Warner bill would revive $50M MS-ISAC funding

Warner’s bill turns last year’s MS-ISAC defunding into a Senate fight over who pays for basic cyber defense at the bottom of government. According to Nextgov/FCW, the measure would require the Cybersecurity and Infrastructure Security Agency to enter a new agreement with the Center for Internet Security, which operates the Multi-State Information Sharing and Analysis Center, and provide services and threat intelligence at no cost to state, local, tribal and territorial governments.

The numbers matter because this is not a boutique program for a few well-staffed state security offices. MS-ISAC serves roughly 19,000 government entities, including smaller jurisdictions that often cannot fund their own threat intelligence and incident response capacity. Warner’s legislation would authorize $50 million a year beginning in fiscal 2027 and require CISA to report to Congress on restoring and expanding participation.

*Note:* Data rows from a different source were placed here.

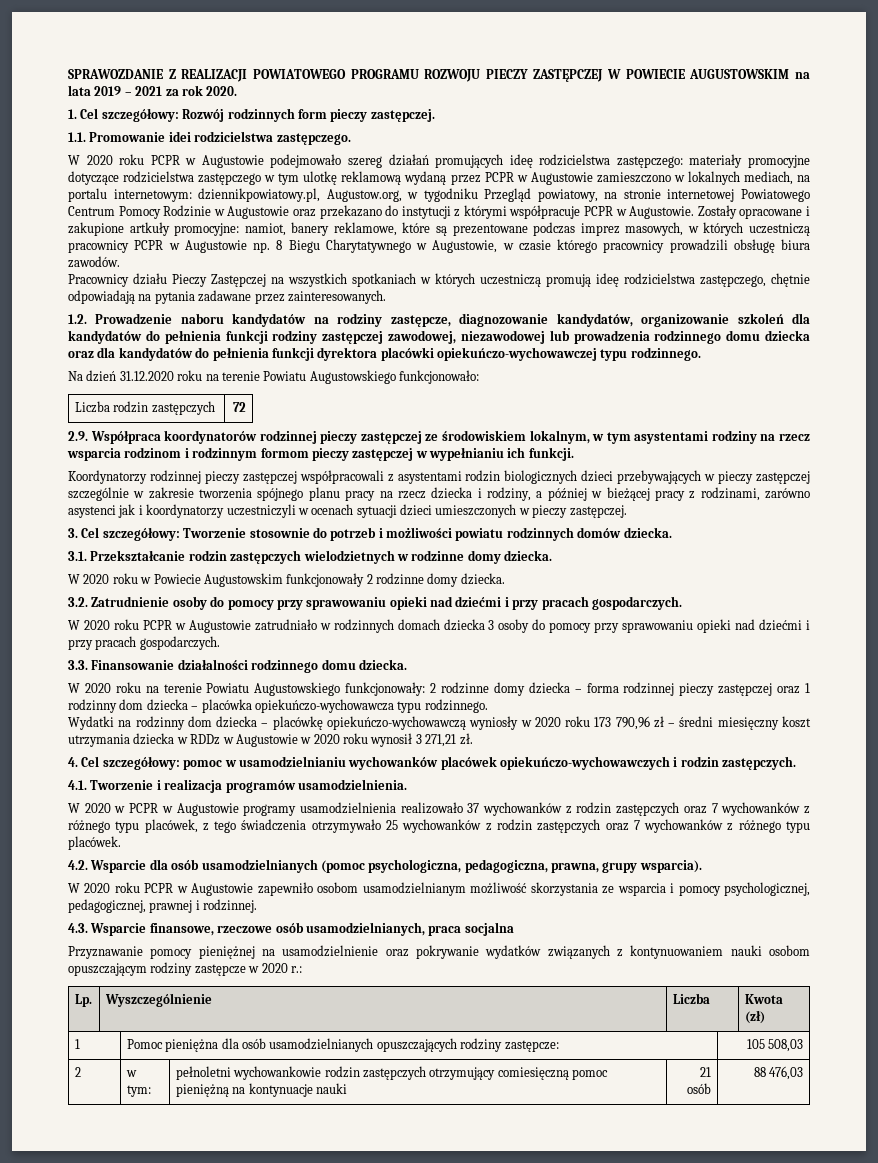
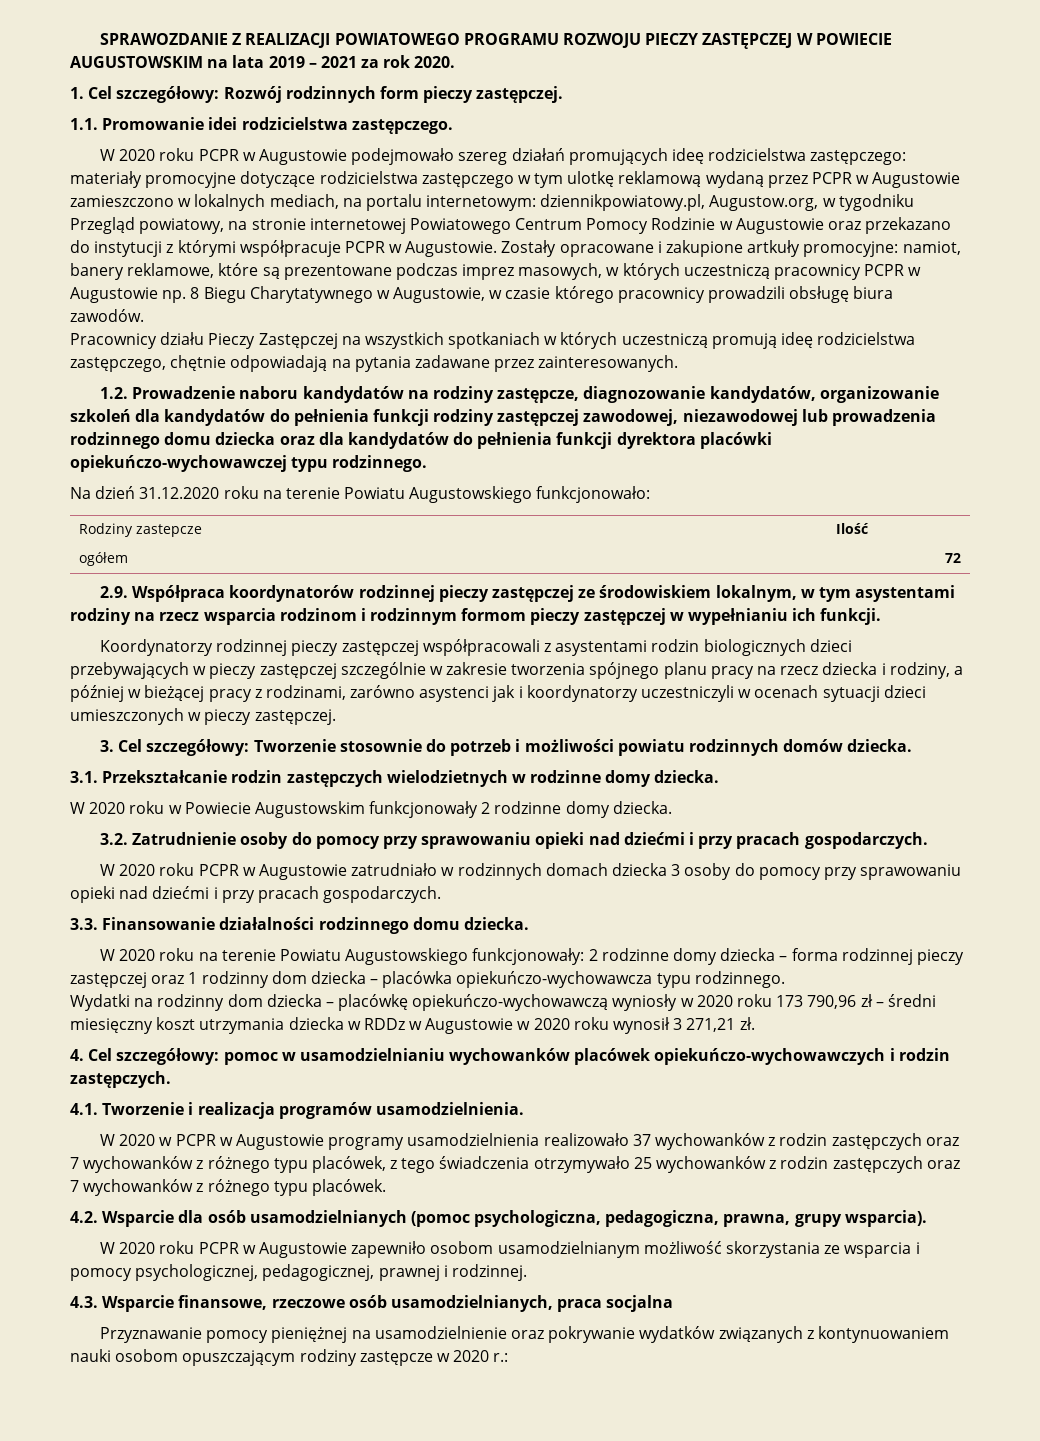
- Liczba rodzin zastępczych | 72
+ Rodziny zastepcze | Ilość
+ ogółem | 72
- Lp. | Wyszczególnienie | Liczba | Kwota (zł)
- 1 | Pomoc pieniężna dla osób usamodzielnianych opuszczających rodziny zastępcze: | 105 508,03
- 2 | w tym: | pełnoletni wychowankowie rodzin zastępczych otrzymujący comiesięczną pomoc pieniężną na kontynuacje nauki | 21 osób | 88 476,03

DHS, under former Secretary Kristi Noem, terminated CISA’s funding agreement with CIS and barred certain federal grant funds from being used for membership fees, Nextgov/FCW reported. Warner also sent a letter to Homeland Security Secretary Markwayne Mullin urging DHS to restore support and reverse broader CISA cuts, and he wrote to governors warning that states may need a larger role in defending critical infrastructure as federal programs face uncertainty.

That is the operational problem behind the politics. A large state can build around a lost federal subsidy. A small county, school district or municipal utility usually cannot. If Congress does not restore the money, the practical result is not a cleaner policy architecture. It is fewer subsidized feeds, fewer incident-response handholds and more local governments trying to price ransomware defense like it is optional procurement.